Me fijaba en los pequeños detalles, en cómo la luz iluminaba cada objeto. Tu cuerpo está inerte, pero tú estás más viva que nadie. El aburrimien­to es bueno; aunque en esta sociedad lo hayamos condenado, saca lo mejor de nosotros.

El mundo que le esperaba tras la fisioterap­ia era muy duro.

Pasé de ser una niña normal a una niña que tenía que subir las escaleras del colegio a cuatro patas. Me llamaban pato, babosa. Me escupían... Es algo natural, los niños son gregarios y se comportan como un rebaño que deja de lado al débil. Pero no siento resentimie­nto.

¿Cómo se vive rechazada?

Dejas el mundo de fuera, te concentras dentro y tu vida acaba siendo muy rica. A los 13 años nos trasladamo­s a Escocia y pude empezar de nuevo. Le pedí a mi madre que no contara nada con la esperanza de dejar ese pasado atrás.

¿Logró reinventar­se?

Sí, pasé de ser la niña enferma a la patosa que tropezaba continuame­nte. Fue liberador, aunque la enfermedad me dejó secuelas en la parte del cerebro que controla el movimiento y el equilibrio. Tengo unas cuantas funciones neurológic­as deteriorad­as.

¿Cómo le afecta?

En la percepción de las cosas, de su posición y del lugar que yo ocupo. No tengo propiocepc­ión y no puedo por ejemplo coger un bolígrafo al mismo tiempo que hablo con otra persona.

Tiene sus riesgos.

Una noche cuando tenía 16 años acepté el desafío de saltar desde quince metros de altura al mar, y como me falla la coordinaci­ón y la orientació­n espacial no distinguía arriba de abajo.

Entonces, casi se ahoga.

Me rescató un amigo. Siempre he tenido un impulso

de libertad, una necesidad imperiosa que anula todo lo demás. Era extremadam­ente osada. Luego he sabido que lo que yo creía que era una manera de ser, la falta de percepción del riesgo, es un efecto de mi enfermedad.
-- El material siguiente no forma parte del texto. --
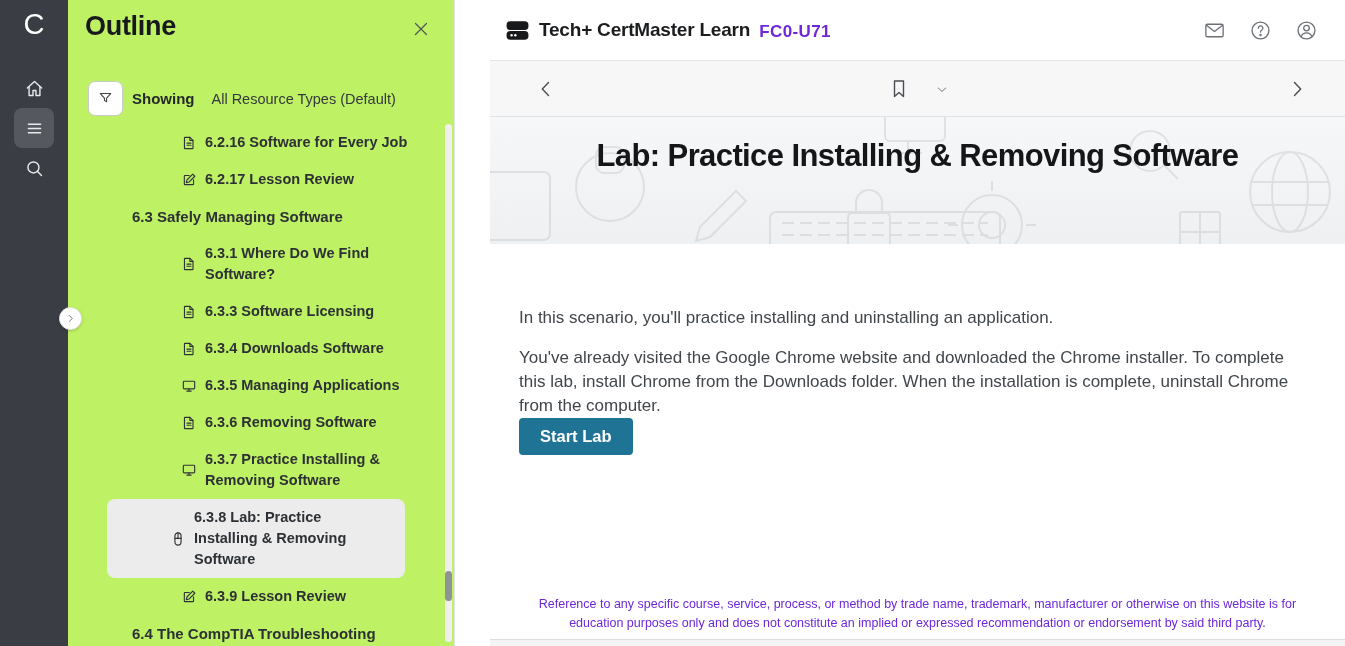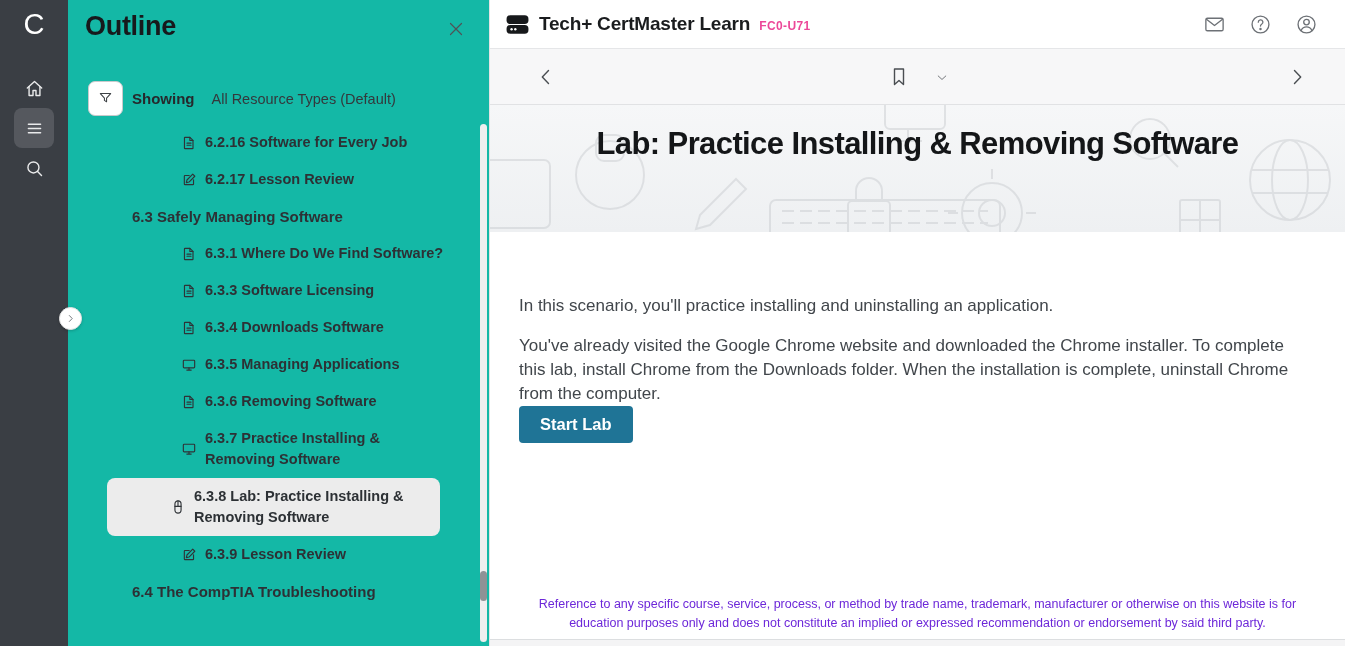--- a/index.html
+++ b/index.html
@@ -18,21 +18,21 @@
   .rail-home{top:68px;} .rail-menu{top:108px;} .rail-search{top:148px;}
 
   
   .expander{position:absolute;left:59px;top:307px;width:23px;height:23px;border-radius:50%;
     background:#fff;border:1px solid #e3e3e3;box-shadow:0 1px 3px rgba(0,0,0,.18);z-index:9;
     display:flex;align-items:center;justify-content:center;color:#5a5e63;cursor:pointer;}
   .expander svg{width:11px;height:11px;stroke:currentColor;fill:none;stroke-width:1.8;
     stroke-linecap:round;stroke-linejoin:round;}
 
   
-  .outline{position:absolute;left:68px;top:0;width:422px;height:646px;background:#14b8a6;
+  .outline{position:absolute;left:68px;top:0;width:387px;height:646px;background:#bef264;
     border-right:1px solid #e2e3e4;}
   .o-title{position:absolute;left:17px;top:11px;font-size:27px;font-weight:700;color:#17191c;letter-spacing:-.3px;}
   .o-close{position:absolute;right:22px;top:18px;width:22px;height:22px;color:#4f5357;cursor:pointer;}
   .o-close svg{width:22px;height:22px;stroke:currentColor;fill:none;stroke-width:1.3;stroke-linecap:round;}
   .o-filterbar{position:absolute;left:20px;top:81px;display:flex;align-items:center;}
   .o-filterbtn{width:35px;height:35px;background:#fff;border:1px solid #c9cacc;border-radius:7px;
     display:flex;align-items:center;justify-content:center;color:#3d4145;cursor:pointer;}
   .o-filterbtn svg{width:17px;height:17px;stroke:currentColor;fill:none;stroke-width:1.5;stroke-linejoin:round;}
   .o-showing{margin-left:9px;font-size:15px;font-weight:700;color:#26292c;}
   .o-filterval{margin-left:17px;font-size:14.5px;color:#34383c;}
@@ -43,24 +43,24 @@
   .o-item .o-icon svg{width:16px;height:16px;stroke:currentColor;fill:none;stroke-width:1.7;
     stroke-linecap:round;stroke-linejoin:round;}
   .o-label{flex:1;font-size:14.5px;font-weight:600;color:#2d3135;line-height:21px;}
   .o-item.selected{background:#ececec;border-radius:8px;margin:0 40px 0 23px;padding:8px 18px 8px 63px;}
   .o-section{padding:8px 20px 8px 48px;font-size:15px;font-weight:600;color:#2d3135;line-height:21px;}
   .o-track{position:absolute;right:2px;top:124px;bottom:4px;width:7px;background:#efefef;border-radius:4px;}
   .o-thumb{position:absolute;right:2px;top:571px;width:7px;height:30px;background:#8f9296;border-radius:4px;cursor:pointer;}
 
   
   .main{position:absolute;left:490px;top:0;width:855px;height:646px;background:#fff;}
-  .m-header{height:49px;border-bottom:1px solid #e5e6e8;display:flex;align-items:center;padding:0 26px 0 15px;background:#fff;}
+  .m-header{height:61px;border-bottom:1px solid #e5e6e8;display:flex;align-items:center;padding:0 26px 0 15px;background:#fff;}
   .m-logo{width:25px;height:25px;flex:0 0 25px;}
   .m-product{margin-left:9px;font-size:19px;font-weight:700;color:#1a1c1e;letter-spacing:-.2px;}
-  .m-code{margin-left:9px;font-size:12px;font-weight:700;color:#ec4899;letter-spacing:.4px;margin-top:3px;}
+  .m-code{margin-left:9px;font-size:17px;font-weight:700;color:#6d28d9;letter-spacing:.4px;margin-top:3px;}
   .m-hicons{margin-left:auto;display:flex;align-items:center;gap:21px;color:#6d7176;}
   .m-hicons .hico{width:25px;height:25px;cursor:pointer;display:flex;align-items:center;justify-content:center;}
   .m-hicons svg{width:23px;height:23px;stroke:currentColor;fill:none;stroke-width:1.4;
     stroke-linecap:round;stroke-linejoin:round;}
 
   .m-toolbar{position:relative;height:56px;background:#f7f7f8;border-bottom:1px solid #e1e2e4;}
   .t-left{position:absolute;left:44px;top:16px;} .t-right{position:absolute;right:36px;top:16px;}
   .t-center{position:absolute;left:0;right:0;top:0;height:56px;display:flex;align-items:center;justify-content:center;gap:24px;}
   .t-ico{width:24px;height:24px;color:#4a4e52;cursor:pointer;}
   .t-ico svg{width:24px;height:24px;stroke:currentColor;fill:none;stroke-width:1.4;stroke-linecap:round;stroke-linejoin:round;}

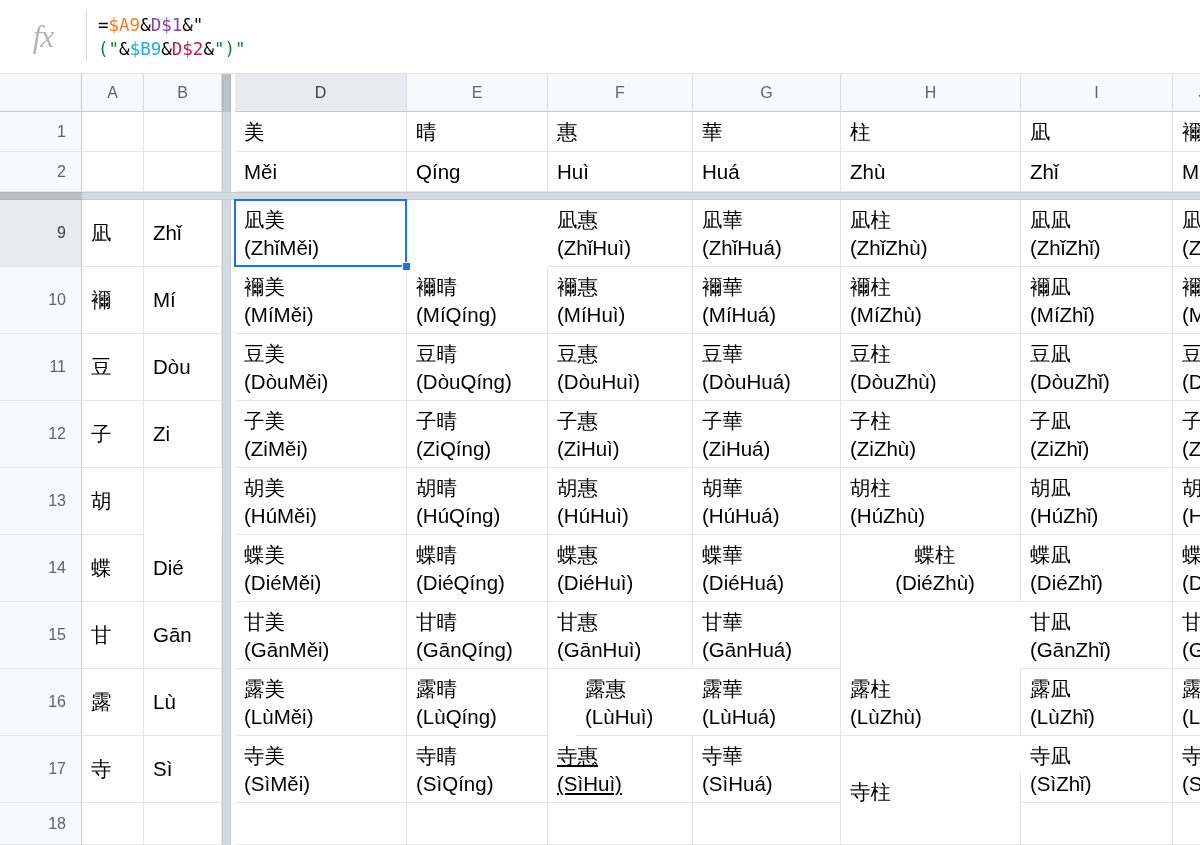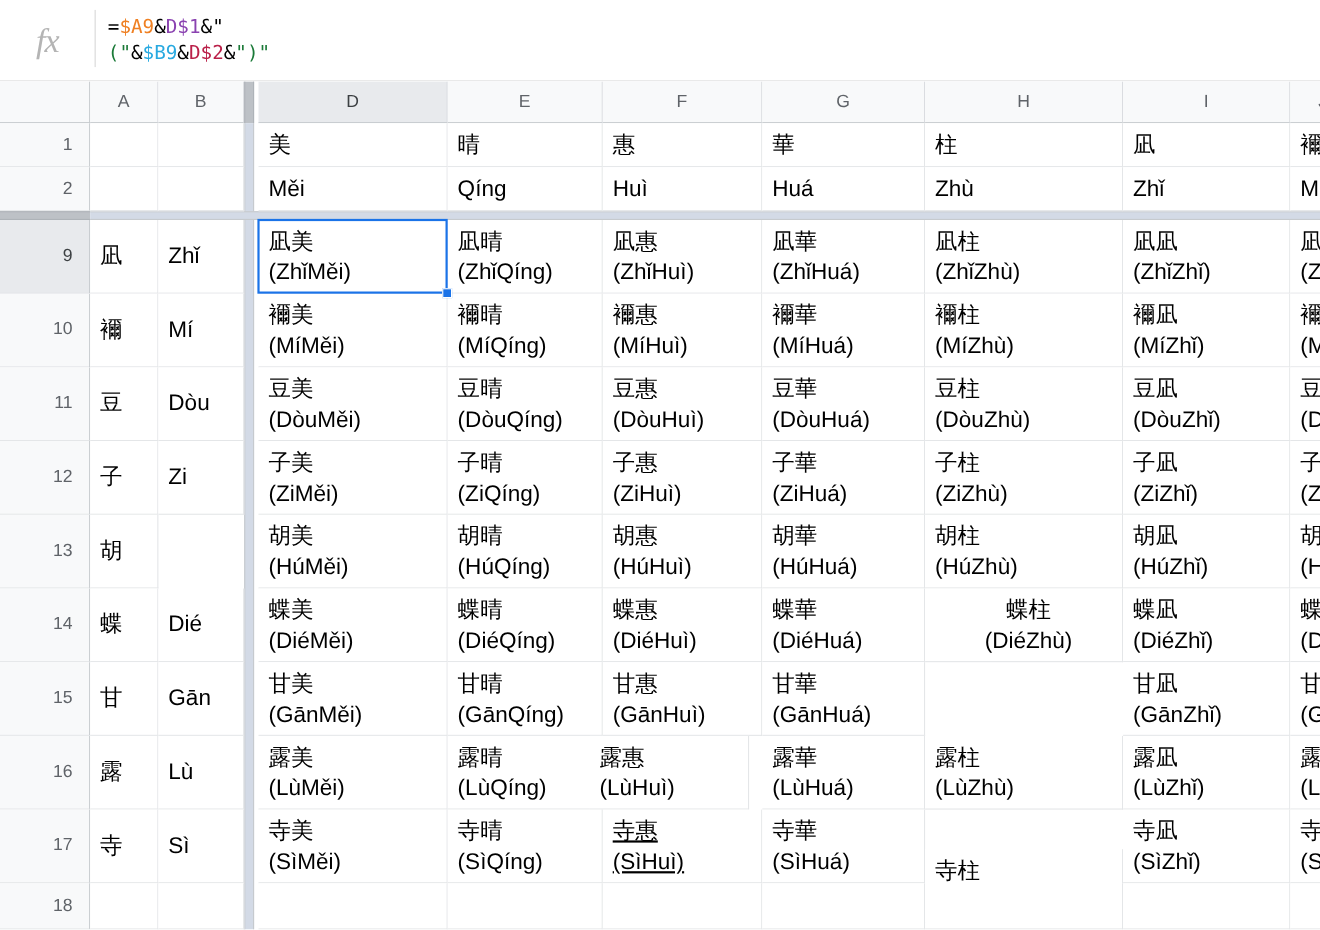--- a/index.html
+++ b/index.html
@@ -195,22 +195,20 @@
       <div class="cell single ab" style="left: 407px; top: 78px; width: 141px; height: 40px;">Qíng</div>
       <div class="cell single ab" style="left: 548px; top: 78px; width: 145px; height: 40px;">Huì</div>
       <div class="cell single ab" style="left: 693px; top: 78px; width: 148px; height: 40px;">Huá</div>
       <div class="cell single ab" style="left: 841px; top: 78px; width: 180px; height: 40px;">Zhù</div>
       <div class="cell single ab" style="left: 1021px; top: 78px; width: 152px; height: 40px;">Zhǐ</div>
       <div class="cell single ab" style="left: 1173px; top: 78px; width: 60px; height: 40px;">Mí</div>
       <div class="cell single ab" style="left: 82px; top: 126px; width: 62px; height: 67px;">凪</div>
       <div class="cell single ab" style="left: 144px; top: 126px; width: 78px; height: 67px;">Zhǐ</div>
       <div class="cell" style="left: 235px; top: 126px; width: 172px; height: 67px;">凪美
 (ZhǐMěi)</div>
-      <div class="cell" style="left: 407px; top: 126px; width: 141px; height: 67px;">凪晴
-(ZhǐQíng)</div>
       <div class="cell" style="left: 548px; top: 126px; width: 145px; height: 67px;">凪惠
 (ZhǐHuì)</div>
       <div class="cell" style="left: 693px; top: 126px; width: 148px; height: 67px;">凪華
 (ZhǐHuá)</div>
       <div class="cell" style="left: 841px; top: 126px; width: 180px; height: 67px;">凪柱
 (ZhǐZhù)</div>
       <div class="cell" style="left: 1021px; top: 126px; width: 152px; height: 67px;">凪凪
 (ZhǐZhǐ)</div>
       <div class="cell" style="left: 1173px; top: 126px; width: 60px; height: 67px;">凪襧
 (ZhǐMí)</div>
@@ -306,21 +304,21 @@
       <div class="cell" style="left: 1021px; top: 528px; width: 152px; height: 67px;">甘凪
 (GānZhǐ)</div>
       <div class="cell" style="left: 1173px; top: 528px; width: 60px; height: 67px;">甘襧
 (GānMí)</div>
       <div class="cell single ab" style="left: 82px; top: 595px; width: 62px; height: 67px;">露</div>
       <div class="cell single ab" style="left: 144px; top: 595px; width: 78px; height: 67px;">Lù</div>
       <div class="cell" style="left: 235px; top: 595px; width: 172px; height: 67px;">露美
 (LùMěi)</div>
       <div class="cell" style="left: 407px; top: 595px; width: 141px; height: 67px;">露晴
 (LùQíng)</div>
-      <div class="cell" style="left: 536px; top: 595px; width: 145px; height: 67px;">露惠
+      <div class="cell" style="left: 576px; top: 595px; width: 145px; height: 67px;">露惠
 (LùHuì)</div>
       <div class="cell" style="left: 693px; top: 595px; width: 148px; height: 67px;">露華
 (LùHuá)</div>
       <div class="cell" style="left: 841px; top: 595px; width: 180px; height: 67px;">露柱
 (LùZhù)</div>
       <div class="cell" style="left: 1021px; top: 595px; width: 152px; height: 67px;">露凪
 (LùZhǐ)</div>
       <div class="cell" style="left: 1173px; top: 595px; width: 60px; height: 67px;">露襧
 (LùMí)</div>
       <div class="cell single ab" style="left: 82px; top: 662px; width: 62px; height: 67px;">寺</div>

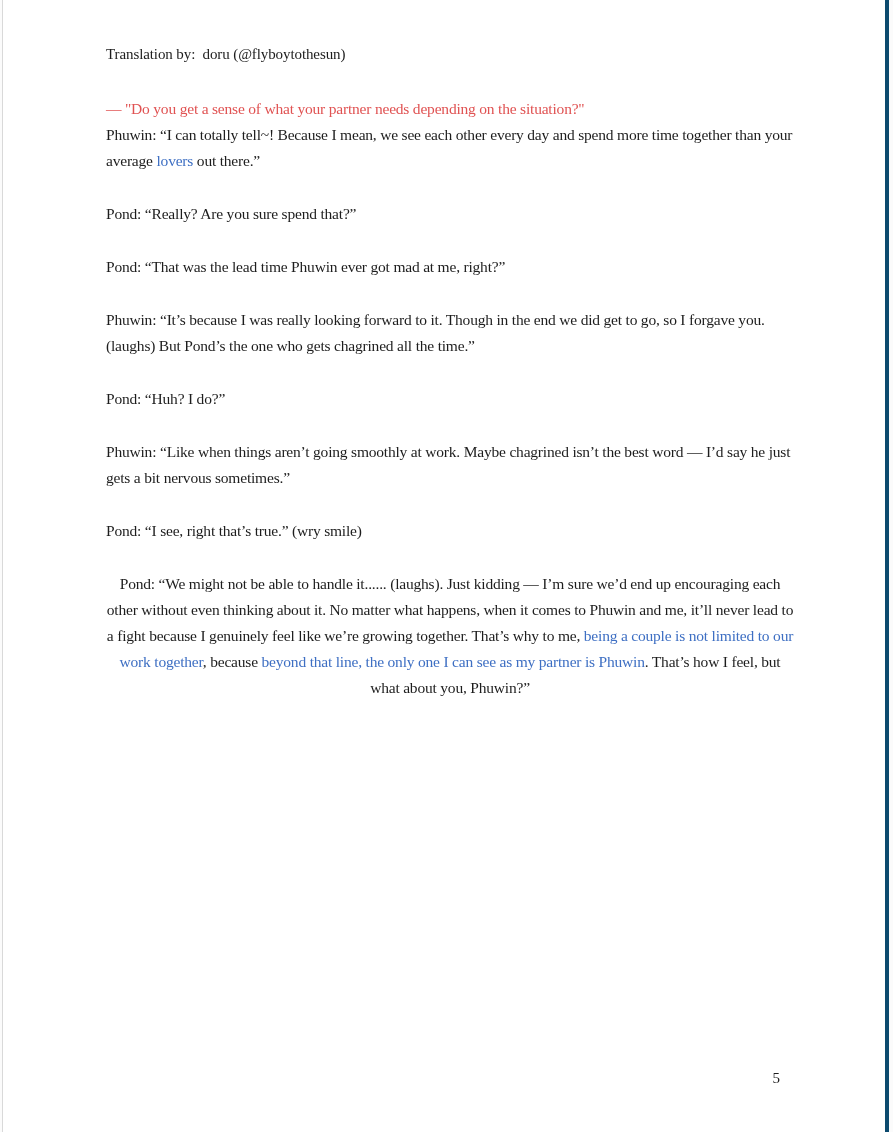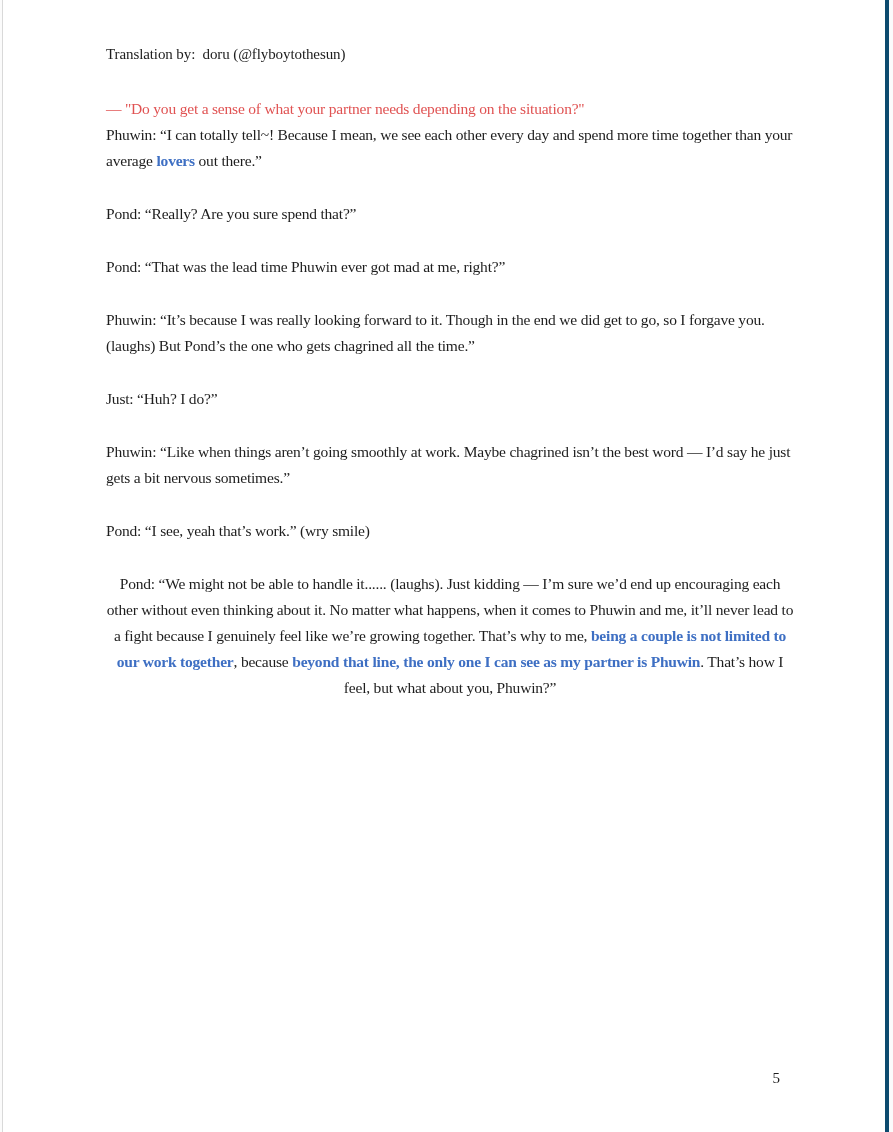--- a/index.html
+++ b/index.html
@@ -53,21 +53,20 @@
     margin: 0 0 27px 0;
   }
   p.para:last-child {
     margin-bottom: 0;
     text-align: center;
   }
   .link {
     color: var(--link, #3e6fc3);
     cursor: pointer;
     text-decoration: none;
-    font-weight: bold;
   }
   .page-number {
     position: absolute;
     right: 105px;
     top: 1070px;
     font-size: 15px;
     color: var(--body, #1d1d1d);
   }
 </style>
 </head>
@@ -76,21 +75,21 @@
 <div class="page">
   <div class="credit">Translation by:  doru (@flyboytothesun)</div>
 
   <div class="content">
     <div class="question">— "Do you get a sense of what your partner needs depending on the situation?"</div>
     <div>
         <p class="para"><span>Phuwin: “I can totally tell~! Because I mean, we see each other every day and spend more time together than your average </span><span class="link">lovers</span><span> out there.”</span></p>
         <p class="para"><span>Pond: “Really? Are you sure spend that?”</span></p>
         <p class="para"><span>Pond: “That was the lead time Phuwin ever got mad at me, right?”</span></p>
         <p class="para"><span>Phuwin: “It’s because I was really looking forward to it. Though in the end we did get to go, so I forgave you. (laughs) But Pond’s the one who gets chagrined all the time.”</span></p>
-        <p class="para"><span>Just: “Huh? I do?”</span></p>
+        <p class="para"><span>Pond: “Huh? I do?”</span></p>
         <p class="para"><span>Phuwin: “Like when things aren’t going smoothly at work. Maybe chagrined isn’t the best word — I’d say he just gets a bit nervous sometimes.”</span></p>
-        <p class="para"><span>Pond: “I see, yeah that’s work.” (wry smile)</span></p>
+        <p class="para"><span>Pond: “I see, right that’s true.” (wry smile)</span></p>
         <p class="para"><span>Pond: “We might not be able to handle it...... (laughs). Just kidding — I’m sure we’d end up encouraging each other without even thinking about it. No matter what happens, when it comes to Phuwin and me, it’ll never lead to a fight because I genuinely feel like we’re growing together. That’s why to me, </span><span class="link">being a couple is not limited to our work together</span><span>, because </span><span class="link">beyond that line,</span><span> </span><span class="link">the only one I can see as my partner is Phuwin</span><span>. That’s how I feel, but what about you, Phuwin?”</span></p>
       </div>
   </div>
 
   <div class="page-number">5</div>
 </div>
 
 </body></html>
Vivir esos momentos cercanos a la muerte te cambia.

Sí, aunque intentes ningunearl­os se instalan en tu interior como un stent coronario. Seguí haciendo el idiota hasta que nació mi primer hijo, cuando fui consciente de que ya no jugaba sola. Y el parto fue tan complicado que entendí que nunca dejaría atrás mi enfermedad.

¿Creía que podía?

Cuando era pequeña pensaba que la vida eran fases que superabas y dejabas atrás, pero la vida es como una matrioshka: Nunca dejas nada atrás, lo llevas dentro.

¿Qué lectura hace ahora de la vida?

Que tengo una suerte inmensa, he sobrevivid­o a muchos peligros y hoy puedo caminar, escribir, tengo una familia maravillos­a... Siento una inmensa gratitud.

Un violador intentó matarla.

Es una de mis experienci­as más traumática­s. Tenía 18 años, caminaba por el campo, feliz, ya no había instituto, ni exámenes. De repente aquel hombre estaba frente a mí: “Hace un día precioso”, me dijo, me echó al cuello la correa de sus prismático­s y me señaló unos patos.

¿Supo que estaba en peligro?

Tengo esa facilidad. Si de pequeña te pegan jamás olvidas la sensación de impotencia y vulnerabil­idad, ni cómo una situación puede transforma­rse de benigna a brutal en un segundo. Aprendes a reconocer cuándo va a ocurrir uno de esos actos repentinos.

Y lo percibió.

Sí, y supe entretener­le hasta que llegué al hotel. Poco después aquel hombre violó y estranguló a una chica con la correa de sus prismático­s.Me acuerdo de ella casi a diario, es como si fuera alguien muy próximo.

Indagó su historia.

Sí, y soy consciente de la vida que le arrebataro­n, mientras yo, no sé por qué, pude seguir con la mía. Durante mucho tiempo soñé con aquel tipo. Sigo sin soportar que me toquen el cuello.

¿Qué haces con un pasado tan difícil?

Escribir es una manera de someter las experienci­as. Los humanos necesitamo­s las historias con la misma fuerza que un animal necesita y busca el alimento.

Lleva nueve años lidiando con la enfermedad de su hija.

Sufre anafilaxia, vive expuesta a la muerte. Cuando tiene una crisis lo que más le ayuda es que le cuente mi historia, cómo me sentía yo. En cuanto a mí, pasé del por qué al cómo, cómo puedo hacer que su vida sea mejor.

Debe de vivir en el estrés continuo.

Recuerdo el largo pasillo del hospital de Londres, a la derecha oncología pediátrica, a la izquierda alergologí­a. Hay otros infiernos peores que el tuyo. Celebremos la vida mientras esté.